Collection entries:
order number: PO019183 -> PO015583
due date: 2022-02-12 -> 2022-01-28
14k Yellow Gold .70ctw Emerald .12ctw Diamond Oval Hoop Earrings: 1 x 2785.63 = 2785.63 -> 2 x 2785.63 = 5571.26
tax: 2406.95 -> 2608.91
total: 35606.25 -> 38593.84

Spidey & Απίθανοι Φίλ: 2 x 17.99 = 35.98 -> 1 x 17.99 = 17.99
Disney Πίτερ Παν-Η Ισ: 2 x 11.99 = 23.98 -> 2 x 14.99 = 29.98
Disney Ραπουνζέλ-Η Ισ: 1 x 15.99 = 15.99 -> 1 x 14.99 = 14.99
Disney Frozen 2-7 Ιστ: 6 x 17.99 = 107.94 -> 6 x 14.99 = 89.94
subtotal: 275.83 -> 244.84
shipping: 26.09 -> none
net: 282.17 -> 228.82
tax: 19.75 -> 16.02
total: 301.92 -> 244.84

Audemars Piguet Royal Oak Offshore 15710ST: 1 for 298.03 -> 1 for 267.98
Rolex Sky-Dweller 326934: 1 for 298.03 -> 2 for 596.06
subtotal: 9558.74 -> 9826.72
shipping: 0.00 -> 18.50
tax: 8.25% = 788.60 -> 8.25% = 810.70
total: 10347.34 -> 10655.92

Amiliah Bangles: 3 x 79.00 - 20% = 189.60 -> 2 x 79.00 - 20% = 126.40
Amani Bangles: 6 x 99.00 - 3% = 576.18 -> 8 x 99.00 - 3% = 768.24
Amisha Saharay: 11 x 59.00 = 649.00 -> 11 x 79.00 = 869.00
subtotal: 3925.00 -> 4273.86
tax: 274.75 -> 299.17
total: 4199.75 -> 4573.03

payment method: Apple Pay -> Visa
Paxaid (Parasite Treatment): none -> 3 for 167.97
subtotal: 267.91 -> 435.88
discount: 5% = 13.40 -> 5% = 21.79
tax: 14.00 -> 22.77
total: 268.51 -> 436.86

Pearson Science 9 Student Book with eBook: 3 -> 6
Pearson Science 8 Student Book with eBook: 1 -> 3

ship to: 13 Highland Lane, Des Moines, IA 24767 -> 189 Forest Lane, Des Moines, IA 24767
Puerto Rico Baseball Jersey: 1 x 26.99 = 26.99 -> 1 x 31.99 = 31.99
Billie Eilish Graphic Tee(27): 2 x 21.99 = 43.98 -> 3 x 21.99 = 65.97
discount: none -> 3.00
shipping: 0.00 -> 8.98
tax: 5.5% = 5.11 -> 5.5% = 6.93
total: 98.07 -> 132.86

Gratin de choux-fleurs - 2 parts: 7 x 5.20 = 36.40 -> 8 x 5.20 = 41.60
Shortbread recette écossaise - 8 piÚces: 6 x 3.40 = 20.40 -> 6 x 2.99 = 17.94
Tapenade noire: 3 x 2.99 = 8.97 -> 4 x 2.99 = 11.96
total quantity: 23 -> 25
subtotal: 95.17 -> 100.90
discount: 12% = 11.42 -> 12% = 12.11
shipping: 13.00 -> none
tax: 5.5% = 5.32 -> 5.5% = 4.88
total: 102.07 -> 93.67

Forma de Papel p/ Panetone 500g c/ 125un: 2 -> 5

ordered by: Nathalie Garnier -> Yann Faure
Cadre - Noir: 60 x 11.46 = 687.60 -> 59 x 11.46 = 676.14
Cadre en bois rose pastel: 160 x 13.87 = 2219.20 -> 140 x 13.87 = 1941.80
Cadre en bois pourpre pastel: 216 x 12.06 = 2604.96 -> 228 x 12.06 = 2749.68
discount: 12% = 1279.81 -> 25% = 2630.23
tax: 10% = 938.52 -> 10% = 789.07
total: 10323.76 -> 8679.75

TASK BRIEF:
Transcribe every line of the records, keeping each one exact.

EXERCISE ANSWER:
order number: PO019183 -> PO015583
due date: 2022-02-12 -> 2022-01-28
14k Yellow Gold .70ctw Emerald .12ctw Diamond Oval Hoop Earrings: 1 x 2785.63 = 2785.63 -> 2 x 2785.63 = 5571.26
tax: 2406.95 -> 2608.91
total: 35606.25 -> 38593.84

Spidey & Απίθανοι Φίλ: 2 x 17.99 = 35.98 -> 1 x 17.99 = 17.99
Disney Πίτερ Παν-Η Ισ: 2 x 11.99 = 23.98 -> 2 x 14.99 = 29.98
Disney Ραπουνζέλ-Η Ισ: 1 x 15.99 = 15.99 -> 1 x 14.99 = 14.99
Disney Frozen 2-7 Ιστ: 6 x 17.99 = 107.94 -> 6 x 14.99 = 89.94
subtotal: 275.83 -> 244.84
shipping: 26.09 -> none
net: 282.17 -> 228.82
tax: 19.75 -> 16.02
total: 301.92 -> 244.84

Audemars Piguet Royal Oak Offshore 15710ST: 1 for 298.03 -> 1 for 267.98
Rolex Sky-Dweller 326934: 1 for 298.03 -> 2 for 596.06
subtotal: 9558.74 -> 9826.72
shipping: 0.00 -> 18.50
tax: 8.25% = 788.60 -> 8.25% = 810.70
total: 10347.34 -> 10655.92

Amiliah Bangles: 3 x 79.00 - 20% = 189.60 -> 2 x 79.00 - 20% = 126.40
Amani Bangles: 6 x 99.00 - 3% = 576.18 -> 8 x 99.00 - 3% = 768.24
Amisha Saharay: 11 x 59.00 = 649.00 -> 11 x 79.00 = 869.00
subtotal: 3925.00 -> 4273.86
tax: 274.75 -> 299.17
total: 4199.75 -> 4573.03

payment method: Apple Pay -> Visa
Paxaid (Parasite Treatment): none -> 3 for 167.97
subtotal: 267.91 -> 435.88
discount: 5% = 13.40 -> 5% = 21.79
tax: 14.00 -> 22.77
total: 268.51 -> 436.86

Pearson Science 9 Student Book with eBook: 3 -> 6
Pearson Science 8 Student Book with eBook: 1 -> 3

ship to: 13 Highland Lane, Des Moines, IA 24767 -> 189 Forest Lane, Des Moines, IA 24767
Puerto Rico Baseball Jersey: 1 x 26.99 = 26.99 -> 1 x 31.99 = 31.99
Billie Eilish Graphic Tee(27): 2 x 21.99 = 43.98 -> 3 x 21.99 = 65.97
discount: none -> 3.00
shipping: 0.00 -> 8.98
tax: 5.5% = 5.11 -> 5.5% = 6.93
total: 98.07 -> 132.86

Gratin de choux-fleurs - 2 parts: 7 x 5.20 = 36.40 -> 8 x 5.20 = 41.60
Shortbread recette écossaise - 8 piÚces: 6 x 3.40 = 20.40 -> 6 x 2.99 = 17.94
Tapenade noire: 3 x 2.99 = 8.97 -> 4 x 2.99 = 11.96
total quantity: 23 -> 25
subtotal: 95.17 -> 100.90
discount: 12% = 11.42 -> 12% = 12.11
shipping: 13.00 -> none
tax: 5.5% = 5.32 -> 5.5% = 4.88
total: 102.07 -> 93.67

Forma de Papel p/ Panetone 500g c/ 125un: 2 -> 5

ordered by: Nathalie Garnier -> Yann Faure
Cadre - Noir: 60 x 11.46 = 687.60 -> 59 x 11.46 = 676.14
Cadre en bois rose pastel: 160 x 13.87 = 2219.20 -> 140 x 13.87 = 1941.80
Cadre en bois pourpre pastel: 216 x 12.06 = 2604.96 -> 228 x 12.06 = 2749.68
discount: 12% = 1279.81 -> 25% = 2630.23
tax: 10% = 938.52 -> 10% = 789.07
total: 10323.76 -> 8679.75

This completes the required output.